→ Required work: State how many lines in the listing below contain the word "columns", with no other words.

→ Dataset:
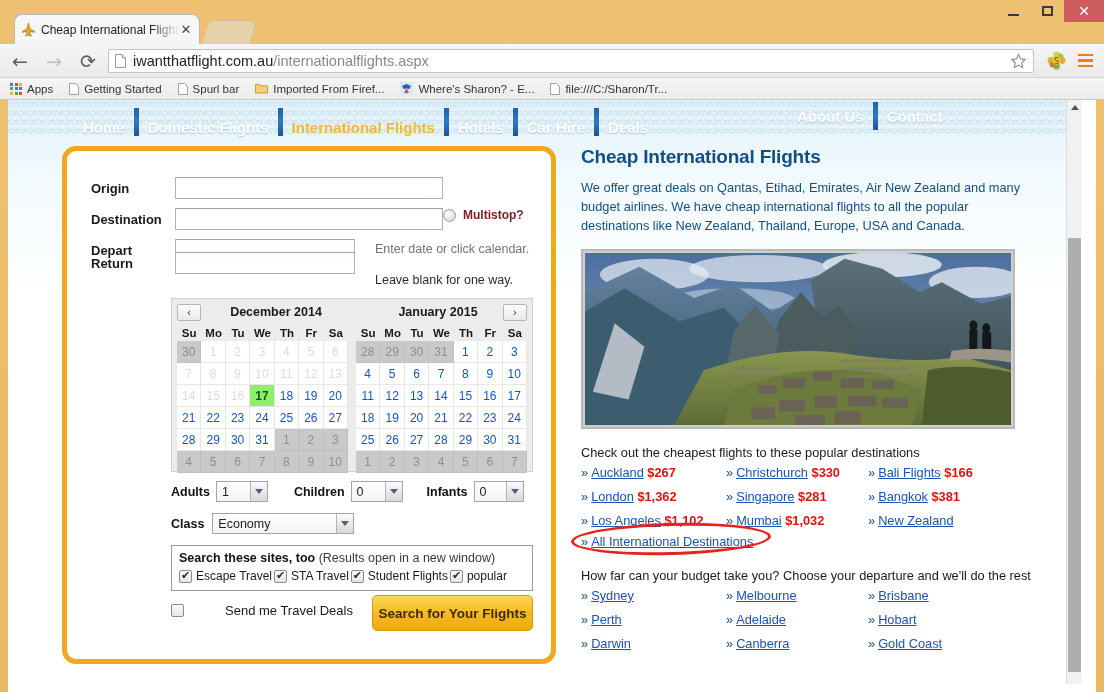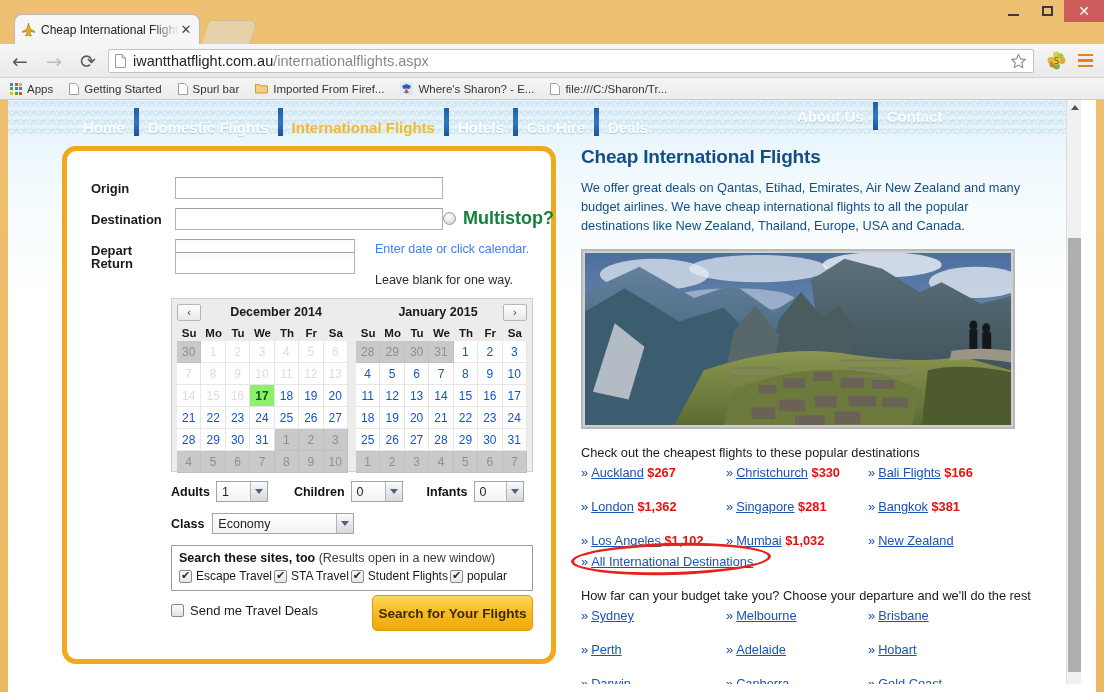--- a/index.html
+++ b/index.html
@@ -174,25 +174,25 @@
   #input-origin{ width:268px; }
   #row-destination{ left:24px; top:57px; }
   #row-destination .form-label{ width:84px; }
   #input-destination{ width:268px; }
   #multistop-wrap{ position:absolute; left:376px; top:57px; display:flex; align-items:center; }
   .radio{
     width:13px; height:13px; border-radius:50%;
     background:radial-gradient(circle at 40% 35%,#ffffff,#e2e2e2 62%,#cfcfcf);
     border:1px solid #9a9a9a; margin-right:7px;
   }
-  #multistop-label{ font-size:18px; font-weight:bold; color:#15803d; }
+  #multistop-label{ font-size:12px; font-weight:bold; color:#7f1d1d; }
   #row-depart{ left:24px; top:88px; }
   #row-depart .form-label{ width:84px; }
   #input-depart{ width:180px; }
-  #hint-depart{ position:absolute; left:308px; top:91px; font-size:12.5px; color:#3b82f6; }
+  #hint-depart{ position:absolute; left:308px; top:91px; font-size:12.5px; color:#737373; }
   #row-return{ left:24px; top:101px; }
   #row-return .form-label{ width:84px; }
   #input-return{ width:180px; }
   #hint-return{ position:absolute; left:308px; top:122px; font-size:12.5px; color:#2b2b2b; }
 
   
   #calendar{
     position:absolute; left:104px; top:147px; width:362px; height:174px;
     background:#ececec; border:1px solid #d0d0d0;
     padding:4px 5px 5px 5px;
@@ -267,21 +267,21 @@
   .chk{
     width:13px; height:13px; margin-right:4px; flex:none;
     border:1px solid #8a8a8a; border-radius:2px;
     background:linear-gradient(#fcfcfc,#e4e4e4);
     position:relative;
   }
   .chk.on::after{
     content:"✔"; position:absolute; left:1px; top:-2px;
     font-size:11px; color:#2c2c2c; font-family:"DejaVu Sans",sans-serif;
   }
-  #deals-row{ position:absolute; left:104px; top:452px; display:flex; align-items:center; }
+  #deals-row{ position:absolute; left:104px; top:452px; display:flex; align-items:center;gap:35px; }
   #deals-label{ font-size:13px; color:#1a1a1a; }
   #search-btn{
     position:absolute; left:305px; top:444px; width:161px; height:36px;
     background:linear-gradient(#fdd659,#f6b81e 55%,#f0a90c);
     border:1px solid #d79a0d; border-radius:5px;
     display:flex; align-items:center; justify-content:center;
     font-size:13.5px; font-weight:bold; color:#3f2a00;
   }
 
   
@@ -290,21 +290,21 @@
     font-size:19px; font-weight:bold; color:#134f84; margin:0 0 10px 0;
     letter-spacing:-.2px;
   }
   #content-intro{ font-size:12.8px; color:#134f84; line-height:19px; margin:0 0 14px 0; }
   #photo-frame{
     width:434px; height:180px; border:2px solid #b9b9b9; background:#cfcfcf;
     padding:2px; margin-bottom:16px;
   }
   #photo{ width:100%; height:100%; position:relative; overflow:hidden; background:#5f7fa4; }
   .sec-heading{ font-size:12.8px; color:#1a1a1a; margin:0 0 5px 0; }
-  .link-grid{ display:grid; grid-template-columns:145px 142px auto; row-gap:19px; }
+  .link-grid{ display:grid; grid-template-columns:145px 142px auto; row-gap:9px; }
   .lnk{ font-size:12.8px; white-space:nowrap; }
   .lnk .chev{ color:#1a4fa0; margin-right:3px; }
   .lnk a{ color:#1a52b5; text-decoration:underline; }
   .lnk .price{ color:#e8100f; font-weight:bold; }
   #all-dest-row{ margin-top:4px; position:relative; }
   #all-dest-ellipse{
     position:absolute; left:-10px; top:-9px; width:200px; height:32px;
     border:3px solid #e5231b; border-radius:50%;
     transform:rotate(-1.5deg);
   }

→ Response below: 2